Co za dzień! Powtórny początek nowego rozdziału. Rano odurzenie. Po południu Sopot i jeszcze większe ćpanie. Plaża i morze. Potem gwar uliczny i ludzie. Bez znaczenia. Lokalik przy plaży też minął niepostrzeżenie. Gdzie ja byłem? Ciałem tam, a reszta wodziła błędnym wzrokiem po pustych ławkach. Czegoś mi brakowało…

…swojego miejsca na ławce.

Dzień piąty

Wyprawa na szczyty sukcesu i marzeń jak zwykle okazuje się trudna. Już czuję bliskość szczęścia, ale nie widzę. Chyba zbyt wysokie stopnie prowadzą na górę. Im mocniej czuję, tym więcej mam marzeń o pięknym świecie. Chciałbym być kimś i jednocześnie być anonimem w mrowisku cywilizacji. Chciałbym mieć swój mały kąt, gdzie każda najmniejsza chwila rozumiałaby moje słowa. I znowu wszystko w rękach losu, bo Bóg już zapomniał o mnie. Pozostało moje imię i wyciągnięta dłoń po doskonałe jutro.

Dzień szósty

Samotność. Obdarza swą gościnnością pustynny krajobraz wewnętrznego ja materii ludzkiej. Samotność ubrana w słowa sączy gorzkie głoski z samotnych ust. Samotność otwiera oczy widzące pusty horyzont na ruchliwej ulicy pełnej ludzi. Samotność chwyta żelaznym uściskiem moją dłoń i prowadzi w głąb gęsto zarośniętego ciszą lasu. Zatykam uszy, żeby nie słyszeć tej nicości. Gdzieś daleko stąd trwa wieczna impreza. Bądź kiedyś przy mnie, chwilo wypełniona drugim człowiekiem. Mogę zasypiać i budzić się przez tysiące nocy i poranków, mogę przeczekać tysiące deszczów na nadejście drugiego człowieka.

Dzień siódmy

Zaproszenie do ostatniego tańca w wykonaniu pary śmierci. Widziałem dzisiaj pogrzeb jakiejś ważnej osobistości. Tylu ludzi uczestniczyło w tej ostatniej podróży w głąb ziemi na parę metrów. Raz się żyje, raz umiera. Różne filozofie i religie traktują na swój sposób zgon ciała. Mówią o nowym życiu, życiu wiecznym, mówią o reinkarnacji, o jeszcze innych rzeczach…

…a ludzie i tak płaczą.

Żyje się, ucieka, cierpi, płacze, szuka i zastanawia nad sensem, błaga i kocha się po to, by umrzeć. Wyląduję metr pod ziemią, postawią mi nagrobek z napisem. Pozostanie po mnie para butów i zimne łóżko.

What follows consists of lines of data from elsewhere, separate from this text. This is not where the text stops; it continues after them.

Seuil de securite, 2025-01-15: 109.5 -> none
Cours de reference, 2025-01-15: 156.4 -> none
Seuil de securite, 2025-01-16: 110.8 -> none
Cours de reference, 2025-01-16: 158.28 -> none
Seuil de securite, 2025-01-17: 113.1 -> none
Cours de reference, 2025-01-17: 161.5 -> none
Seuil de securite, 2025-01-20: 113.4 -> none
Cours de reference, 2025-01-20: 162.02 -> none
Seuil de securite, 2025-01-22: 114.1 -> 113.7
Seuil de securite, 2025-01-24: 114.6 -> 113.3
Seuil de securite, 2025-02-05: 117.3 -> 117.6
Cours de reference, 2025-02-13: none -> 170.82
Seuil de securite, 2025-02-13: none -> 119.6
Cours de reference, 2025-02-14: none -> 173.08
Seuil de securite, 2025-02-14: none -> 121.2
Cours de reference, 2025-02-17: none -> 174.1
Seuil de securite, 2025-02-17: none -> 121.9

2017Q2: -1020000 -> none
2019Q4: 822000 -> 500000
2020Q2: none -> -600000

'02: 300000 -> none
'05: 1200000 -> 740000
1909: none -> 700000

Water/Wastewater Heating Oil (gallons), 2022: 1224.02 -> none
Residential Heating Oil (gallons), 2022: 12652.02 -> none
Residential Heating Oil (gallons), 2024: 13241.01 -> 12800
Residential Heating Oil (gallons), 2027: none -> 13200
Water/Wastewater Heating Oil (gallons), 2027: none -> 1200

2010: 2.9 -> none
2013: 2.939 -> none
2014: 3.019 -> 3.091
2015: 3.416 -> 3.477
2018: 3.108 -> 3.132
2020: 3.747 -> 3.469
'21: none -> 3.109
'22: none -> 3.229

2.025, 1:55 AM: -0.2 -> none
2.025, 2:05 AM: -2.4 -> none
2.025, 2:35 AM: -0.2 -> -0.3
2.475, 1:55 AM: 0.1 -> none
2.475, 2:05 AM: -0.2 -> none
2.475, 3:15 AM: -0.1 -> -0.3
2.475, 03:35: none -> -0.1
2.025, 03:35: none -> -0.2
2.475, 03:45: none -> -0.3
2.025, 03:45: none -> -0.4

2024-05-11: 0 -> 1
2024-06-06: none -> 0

A życie i tak jest piękne.

_sierpień — wrzesień 1999 r._

Rozdział II: Droga i przemiana

1999

I idzie, czy raczej wydaje się mu, że idzie… Jemu? A kto on jest? Czy nie jest to podobna do kogoś kretyńska postać? Postać taka sama jak… ja. Hm, ja — __ co to jest „ja”? Nie wiem, czy jestem… Tak, jestem, bo przecież czuję i boli mnie, i myślę, i coś tam jeszcze… No i idę, czy raczej wydaje mi się, że idę. Ale nie jest to ten sam chód. Taki jakiś inny, inne kroki nieobchodzące już chyba nikogo. W jak krótkim czasie i nagle może zmienić się sposób chodzenia. Wystarczy jedna chwila i wszystko się zmienia. Jestem chyba chory…

...myśli nie dają mi spokoju, myśli o tym, co było i jak mogło być. Przez te myśli człowiek może zwariować. Tak, niewątpliwie jestem chory. Jem, piję, żyję — wszystko robię spontanicznie. Zacząłem śnić. Sny są normalne, więc nawet śpię już nienormalnie. Śniło mi się, że płynąłem statkiem. Był to zwykły stateczek. Stałem na pokładzie tuż przy prawej burcie. Ów statek płynął tak szybko, że wiatr, który wiał z przeciwnej strony, próbował zmieść mnie z pokładu. Barierka była bardzo nisko, sięgała mi do pasa. Zapierałem się z całych sił i wygrałem. Głupi sen. Jak dobrze byłoby, gdybym spadł w otchłań morza, utonął i koniec — byłbym martwy chociaż w nocy.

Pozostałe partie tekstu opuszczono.